▸ About this exercise: Word for word, output every line of the material below, minus pictures.
——
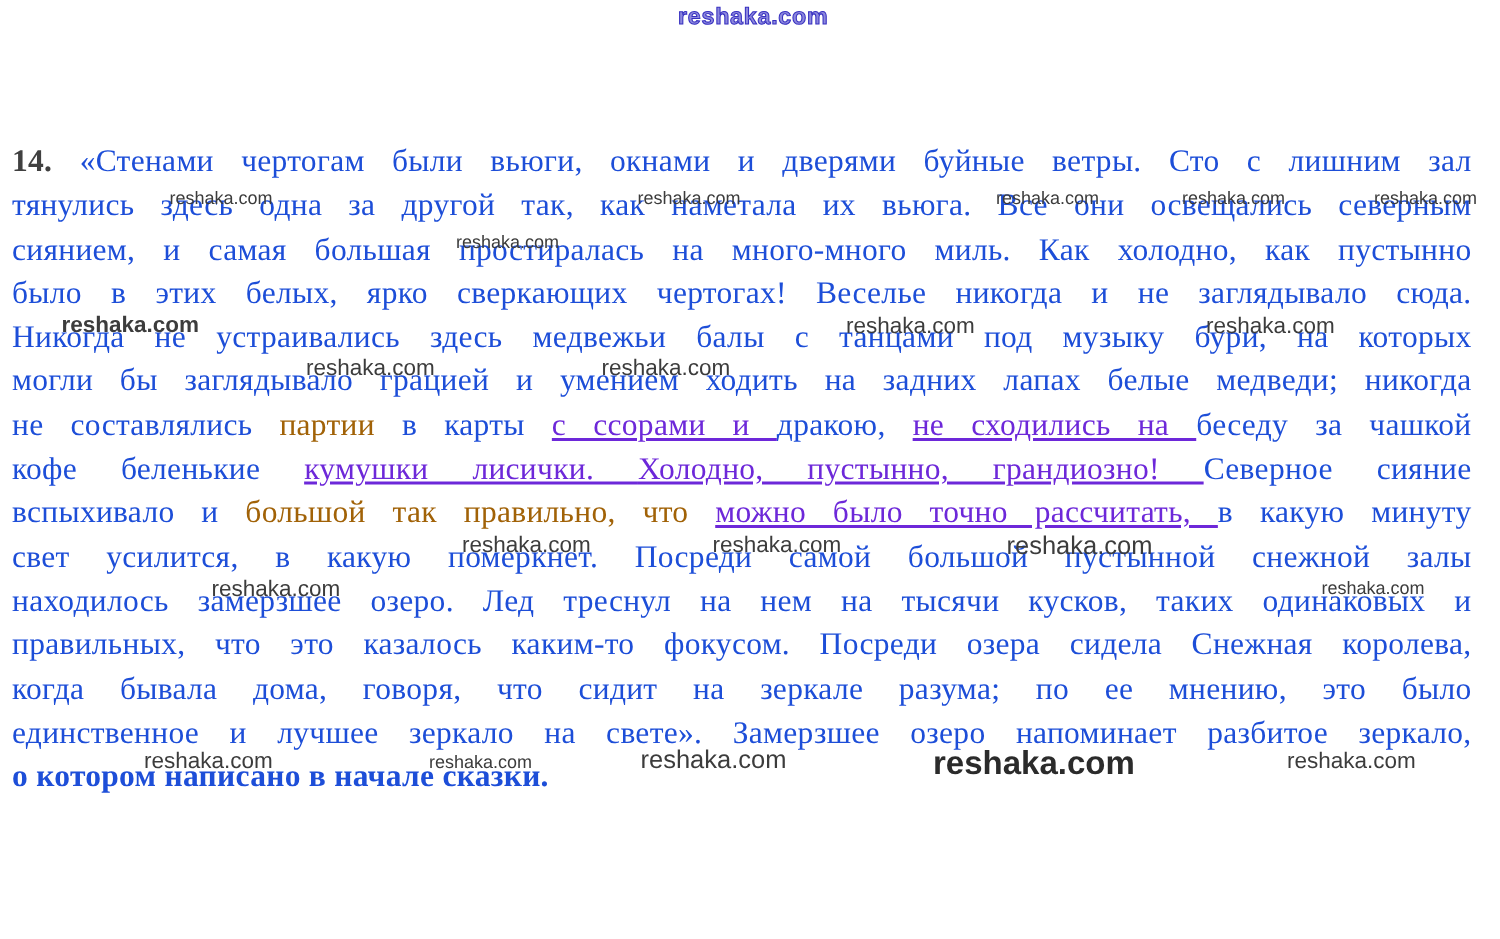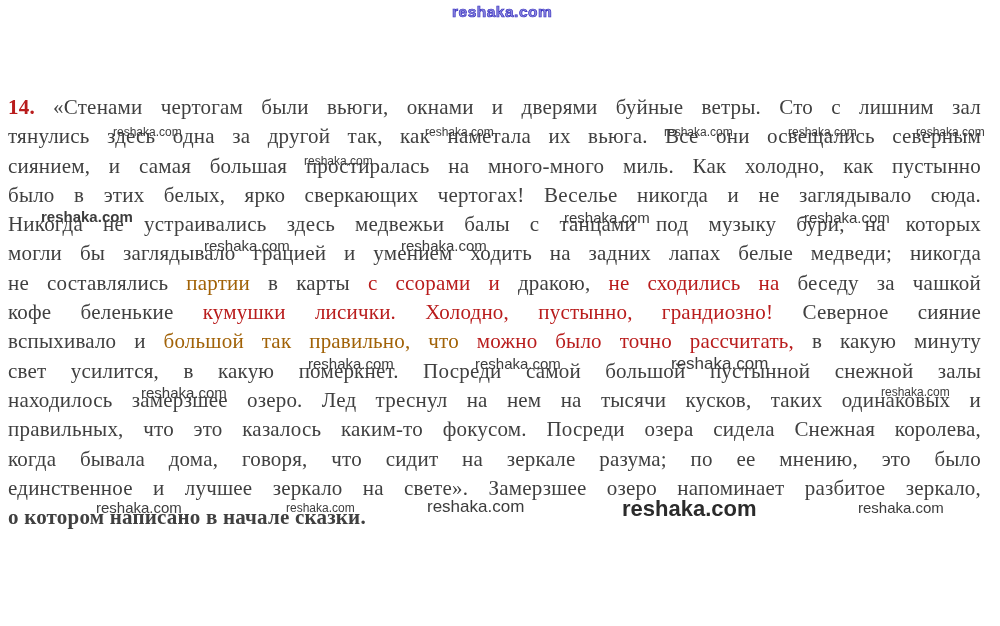--- a/index.html
+++ b/index.html
@@ -31,7 +31,7 @@
     font-weight:bold;
   }
   .seg-normal{color:#404040;}
-  .seg-bold{color:#b91c1c;font-weight:700;}
+  .seg-bold{color:#404040;font-weight:700;}
   .seg-faded{color:#b91c1c;}
   .seg-xfaded{color:#a16207;}
   .wm-layer{position:absolute;left:0;top:0;width:892px;height:626px;pointer-events:none;}

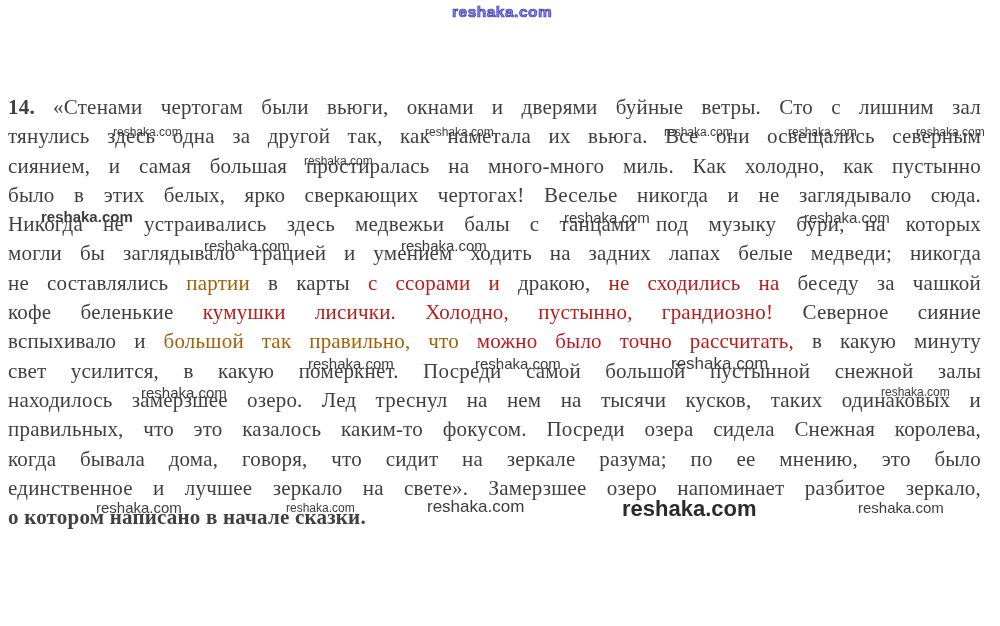--- a/index.html
+++ b/index.html
@@ -30,7 +30,7 @@
     text-align-last:left;
     font-weight:bold;
   }
-  .seg-normal{color:#404040;}
+  .seg-normal{color:#1d4ed8;}
   .seg-bold{color:#404040;font-weight:700;}
   .seg-faded{color:#b91c1c;}
   .seg-xfaded{color:#a16207;}

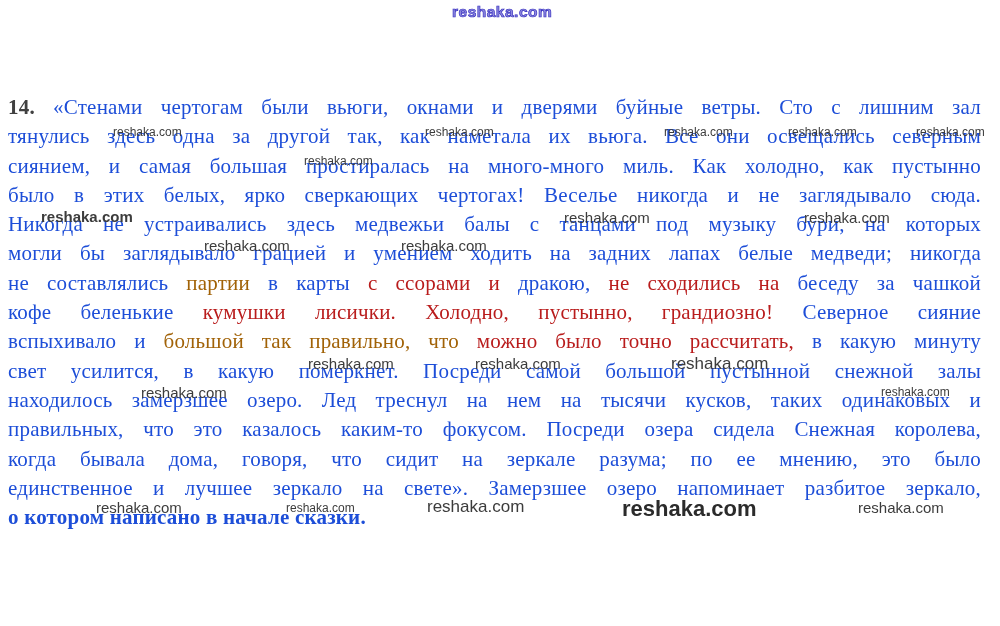--- a/index.html
+++ b/index.html
@@ -32,7 +32,7 @@
   }
   .seg-normal{color:#1d4ed8;}
   .seg-bold{color:#404040;font-weight:700;}
-  .seg-faded{color:#b91c1c;}
+  .seg-faded{color:#6d28d9;text-decoration:underline;}
   .seg-xfaded{color:#a16207;}
   .wm-layer{position:absolute;left:0;top:0;width:892px;height:626px;pointer-events:none;}
   .wm{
——
▸ Answer box:
--- a/index.html
+++ b/index.html
@@ -31,7 +31,7 @@
     font-weight:bold;
   }
   .seg-normal{color:#404040;}
-  .seg-bold{color:#b91c1c;font-weight:700;}
+  .seg-bold{color:#404040;font-weight:700;}
   .seg-faded{color:#b91c1c;}
   .seg-xfaded{color:#a16207;}
   .wm-layer{position:absolute;left:0;top:0;width:892px;height:626px;pointer-events:none;}

--- a/index.html
+++ b/index.html
@@ -30,7 +30,7 @@
     text-align-last:left;
     font-weight:bold;
   }
-  .seg-normal{color:#404040;}
+  .seg-normal{color:#1d4ed8;}
   .seg-bold{color:#404040;font-weight:700;}
   .seg-faded{color:#b91c1c;}
   .seg-xfaded{color:#a16207;}

--- a/index.html
+++ b/index.html
@@ -32,7 +32,7 @@
   }
   .seg-normal{color:#1d4ed8;}
   .seg-bold{color:#404040;font-weight:700;}
-  .seg-faded{color:#b91c1c;}
+  .seg-faded{color:#6d28d9;text-decoration:underline;}
   .seg-xfaded{color:#a16207;}
   .wm-layer{position:absolute;left:0;top:0;width:892px;height:626px;pointer-events:none;}
   .wm{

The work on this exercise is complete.